Судья все называл и называл имена тех людей, которых я когда-либо знала. Глаза наполнялись слезами отчаяния.
Я резко поднялась со стула и закричала:
– Это неправда!
– Не нарушайте порядок, – осудительно покачал головой прокурор.
Наконец, перечисление преступлений закончилось. Судья снова взглянул на меня маленькими глазками, и только теперь я узнала в нем усатого полицейского.
– Признаете ли вы свою вину? – спросил он, поправляя сползший парик.
– Нет, я никого не убивала.
– Прокурор, считаете ли вы, что Анастасия Олеговна Хемеляйнен виновна и опасна для общества, а так же заслуживает высшей меры наказания?
– Безусловно, – ответил прокурор, который так же подозрительно напоминал усатого полицейского.
– Анастасия Олеговна Хемеляйнен признается виновной по всем пунктам обвинения.
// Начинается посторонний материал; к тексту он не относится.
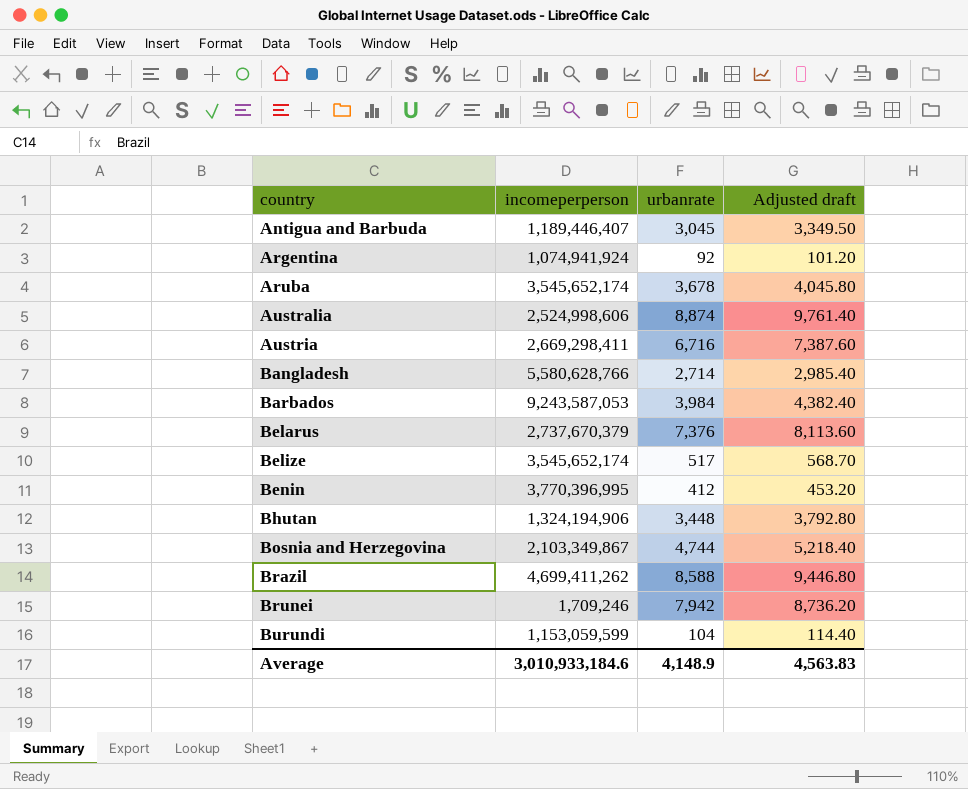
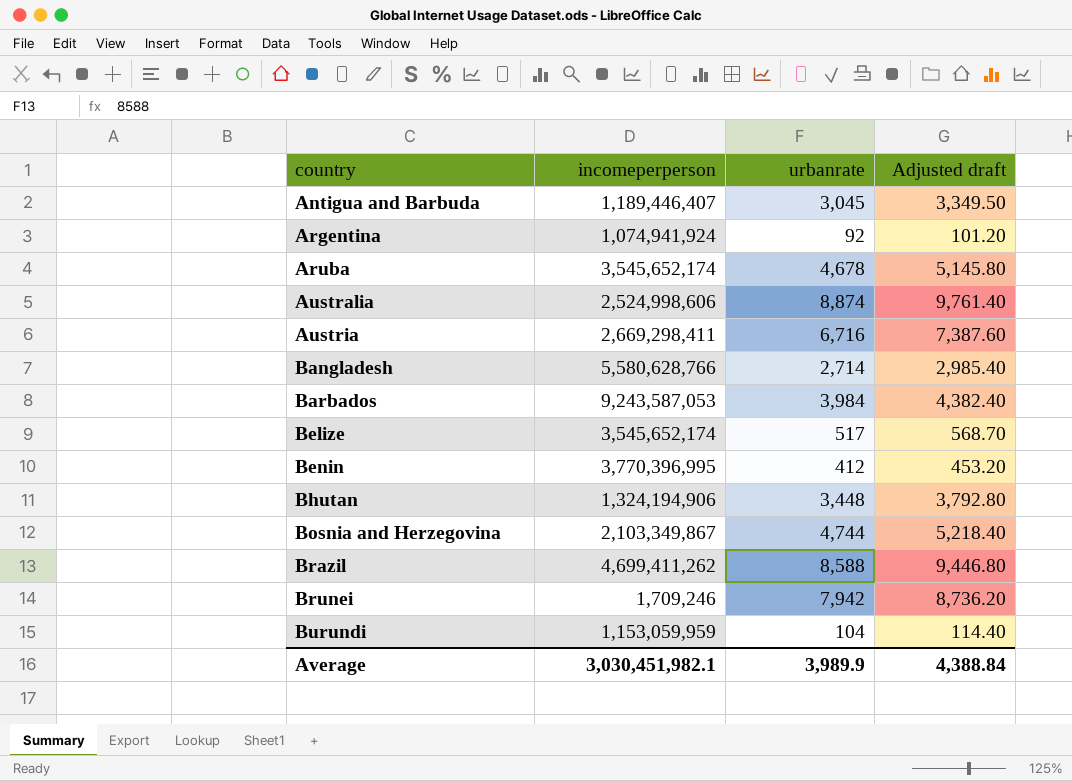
row Belarus: 2,737,670,379 | 7,376 | 8,113.60 -> none
Aruba | urbanrate: 3,678 -> 4,678
Aruba | Adjusted draft: 4,045.80 -> 5,145.80
Burundi | incomeperperson: 1,153,059,599 -> 1,153,059,959
Average | incomeperperson: 3,010,933,184.6 -> 3,030,451,982.1
Average | urbanrate: 4,148.9 -> 3,989.9
Average | Adjusted draft: 4,563.83 -> 4,388.84

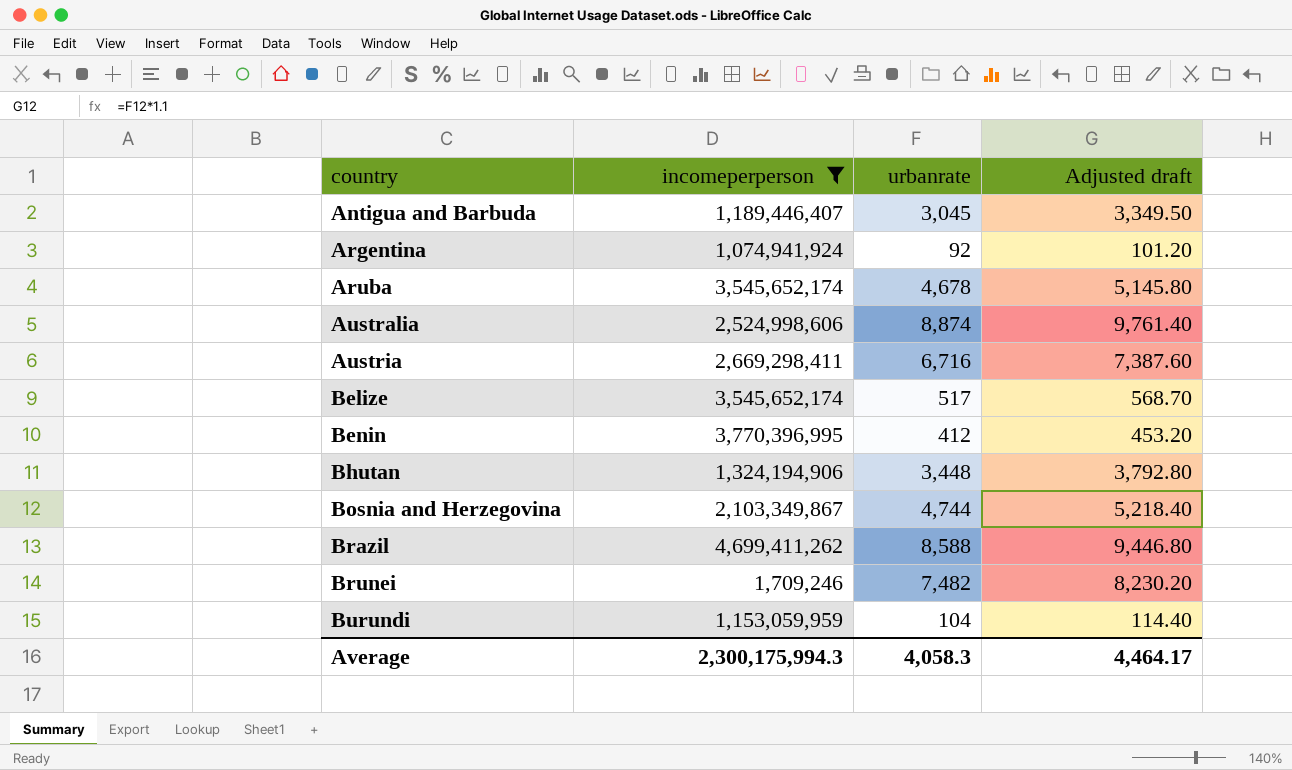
filter: none -> incomeperperson <= 4,699,411,262
Brunei | urbanrate: 7,942 -> 7,482
Brunei | Adjusted draft: 8,736.20 -> 8,230.20
Average | incomeperperson: 3,030,451,982.1 -> 2,300,175,994.3
Average | urbanrate: 3,989.9 -> 4,058.3
Average | Adjusted draft: 4,388.84 -> 4,464.17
Привести приговор в исполнение!
Судья еще раз стукнул молотком. Хотелось возразить, но вокруг поднялся такой шум, что руки сами потянулись к ушам, чтобы закрыть их. Вот только запястья все еще были скованы наручниками.
Я подняла голову и чуть не свалилась со стула. В зале суда не было ни одного человека, кроме меня – только огромные сороки, кричавшие на своем птичьем языке. Они окружили меня, хватали клювами за волосы и одежду. Я попыталась пнуть одну из птиц. Но разве можно было отбиться этих чудовищ, да еще и со скованными руками?